Count Iblis II, where did you get that figure? "It takes a few hundred years before all the Greenland ice cap can melt". How about two years?

This was what I was most interested in when originally studying glaciation/interglacial period boundaries. The conventional wisdom was that it takes three thousand years for a transition but the evidence just did not support that. The last glaciation ended at 11,300 years ago. There is a bit of an argument about the exact time but not too much about its rapidity. This one did not take thousands of years.

Now at 11,500 years, there was permanent ice over Chicago, over middle Europe. It was of comparable thickness and apparent permanency to Greenland. The difference is Greenland (which really should have been called Iceland and Iceland-Greenland but that is a naming mishap with a whole other story attached) is in the very high latitudes where it is cold. Funny that.

This means that for much of the time the prevailing weather (not climate, weather, the day to day stuff that affects what happens in days or weeks) means that ice will not melt.

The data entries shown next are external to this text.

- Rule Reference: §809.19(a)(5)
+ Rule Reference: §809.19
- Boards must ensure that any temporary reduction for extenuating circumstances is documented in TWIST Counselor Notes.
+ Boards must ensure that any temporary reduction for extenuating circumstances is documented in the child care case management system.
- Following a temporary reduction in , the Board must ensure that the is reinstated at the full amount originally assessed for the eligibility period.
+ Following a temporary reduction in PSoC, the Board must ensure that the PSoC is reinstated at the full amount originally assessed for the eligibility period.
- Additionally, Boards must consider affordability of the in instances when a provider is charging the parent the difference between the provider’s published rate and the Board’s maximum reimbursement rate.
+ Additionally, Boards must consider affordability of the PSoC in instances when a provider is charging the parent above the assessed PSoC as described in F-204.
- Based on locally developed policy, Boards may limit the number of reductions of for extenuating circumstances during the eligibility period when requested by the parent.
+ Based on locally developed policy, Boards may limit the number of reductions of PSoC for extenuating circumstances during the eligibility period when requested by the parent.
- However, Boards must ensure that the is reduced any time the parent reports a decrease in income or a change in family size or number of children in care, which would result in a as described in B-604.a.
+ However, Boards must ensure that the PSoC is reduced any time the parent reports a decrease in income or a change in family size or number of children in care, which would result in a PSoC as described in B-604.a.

However, it snows in Denver and ice covers New York for periods of each year. Does this mean that it will stay there? No. The reason is that the climate of the region allows the area to warm beyond the point where ice coverage remains sustainable.

Greenland is in an area where the climate basically says, "stay covered in ice". But the balance is really very small. Ice melts very quickly indeed but in large quantities it creates its very own climate. That is the reason for glaciers in areas where the climate would not support them. They have created their own climate which has sustained them for thousands of years beyond when they should have melted.

From all of this, most people would assume a large ice mass in a very high latitude would take its own good time to melt regardless of global warming and they would be wrong. Their arguments would seem very valid but the evidence from the last melts just doesn't support it.

And this is where it actually gets complicated. Large quantities of ice create its own climate, leading to stability in the face of average temperature fluctuations. But even small changes in ice coverage can have devistating effects to the extent of ice coverage despite this seeming stability. The reason is partly due to the immense albedo difference between ice coverage and what remains when ice melts (95% down to around 35%). Instead of all the solar radiation being reflected away from the surface as with high albedo, it is absorbed, warming the ground at the ice boundaries and causing thawing.

It has a number of names but the one I like is the "snow blitz theory". More snow and ice means a higher albedo therefore less warming leading to ... wait for it ... more snow and ice. The reverse works just as well but much much faster. Of course it works better in lower latitudes where the energy per square metre from the solar radiation is a much higher unit anyway but it still works all the way to the poles due to the earth's tilted axis.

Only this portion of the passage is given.